Ryan: Shame
Says Don shouldn’t boot immig Dreamers
PRESIDENT TRUMP said Friday he’ll make a decision on a program that protects so-called Dreamers from deportation “sometime today, or over the weekend.”
“We love the Dreamers. We love everybody,” the President told reporters during an unrelated event.
White House press secretary Sarah Huckabee Sanders said a short time later that the announcement would come Tuesday about the fate of those in Obama-era Deferred Action for Childhood Arrivals program.
The fuzzy timeline comes as the White House faces pressure from 10 states that plan to challenge the measure, whose participants are often called Dreamers, on Sept. 5.
House Speaker Paul Ryan (R-Wis.) earlier in the day said Trump should hold off on doing anything.

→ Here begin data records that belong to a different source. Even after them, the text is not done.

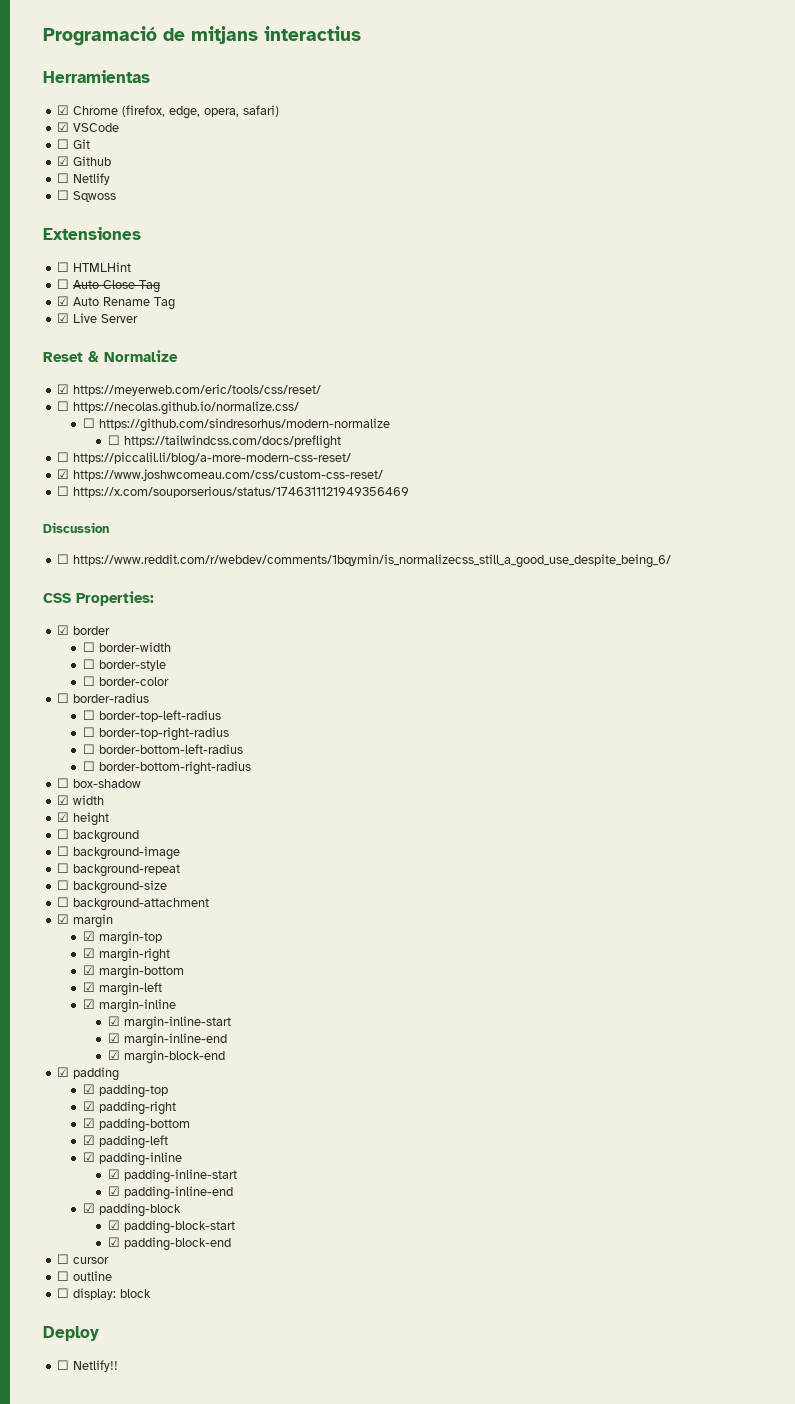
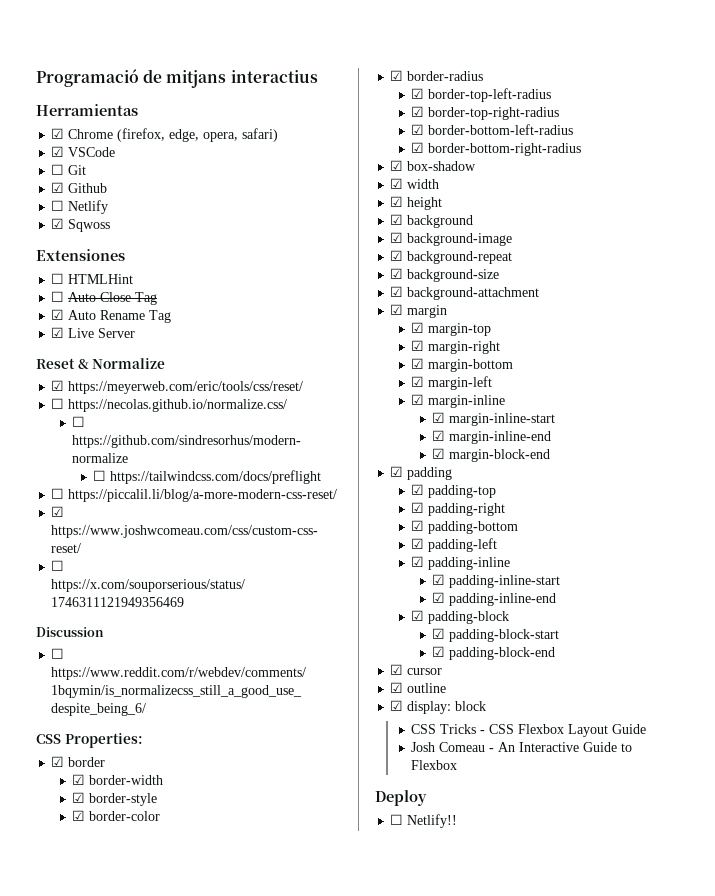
- ☐ Sqwoss
+ ☑ Sqwoss
- ☐ border-width
+ ☑ border-width
- ☐ border-style
+ ☑ border-style
- ☐ border-color
+ ☑ border-color
- ☐ border-radius
+ ☑ border-radius
- ☐ border-top-left-radius
+ ☑ border-top-left-radius
- ☐ border-top-right-radius
+ ☑ border-top-right-radius
- ☐ border-bottom-left-radius
+ ☑ border-bottom-left-radius
- ☐ border-bottom-right-radius
+ ☑ border-bottom-right-radius
- ☐ box-shadow
+ ☑ box-shadow
- ☐ background
+ ☑ background
- ☐ background-image
+ ☑ background-image
- ☐ background-repeat
+ ☑ background-repeat
- ☐ background-size
+ ☑ background-size
- ☐ background-attachment
+ ☑ background-attachment
- ☐ cursor
+ ☑ cursor
- ☐ outline
+ ☑ outline
- ☐ display: block
+ ☑ display: block
+ CSS Tricks - CSS Flexbox Layout Guide
+ Josh Comeau - An Interactive Guide to Flexbox

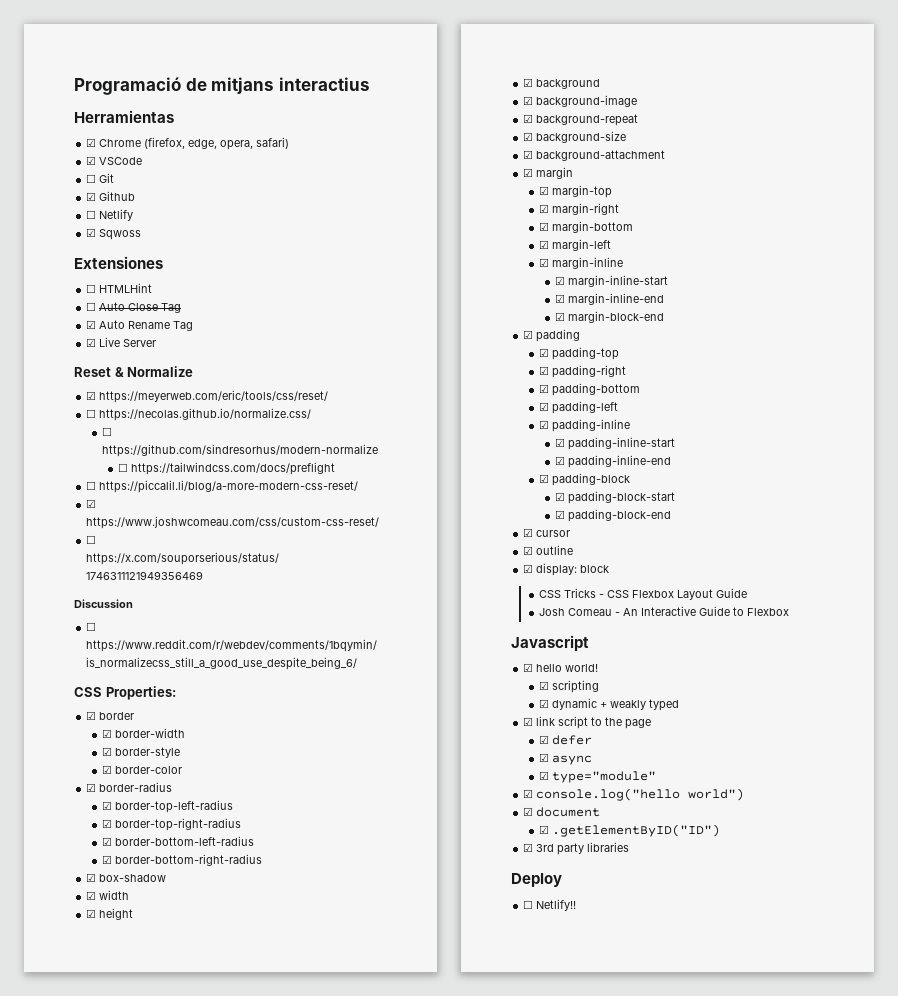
+ Javascript
+ ☑ hello world!
+ ☑ scripting
+ ☑ dynamic + weakly typed
+ ☑ link script to the page
+ ☑ defer
+ ☑ async
+ ☑ type="module"
+ ☑ console.log("hello world")
+ ☑ document
+ ☑ .getElementByID("ID")
+ ☑ 3rd party libraries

“I actually don't think he should do that,” Ryan told the WCLO radio station in his hometown, Janesville, Wis. “I believe that this is something that Congress has to fix.”
The program shields undocumented immigrants who are below a certain age from being deported under special criteria.
Among the rules, they must not have been convicted of a felony or a major misdemeanor.
Ryan, speaking with WCLO, slammed former President Barack Obama for implementing the policy through executive power instead of the legislature. But he acknowledged, there was a bigger issue that had to be fixed.
“President Obama does not have the authority to do what he did . . . we’ve made that very clear,” said Ryan, who worked on immigration reform before becoming speaker in 2015. “Having said all of that, there are people who are in limbo.”
“These are kids who know no other country, who were brought here by their parents and don’t know another home,” the speaker continued. “I believe that there needs to be a legislative solution.”
Nearly 787,600 eligible undocumented immigrants have been approved from the program’s start in June 2012 to this March, according to U.S. Citizenship and Immigration Services.
They have to reapply to maintain their status every two years.
One option considered by the White House is to let existing Dreamers keep their status, but not get a renewal when it’s up, McClatchy reported Thursday.
While Democrats have urged the President not to end the program, other Republicans are speaking out as well.
Besides Ryan, Sen. Orrin Hatch (R-Utah) issued a statement saying repealing the Dream Act “would further complicate a system in serious need of a permanent, legislative solution.”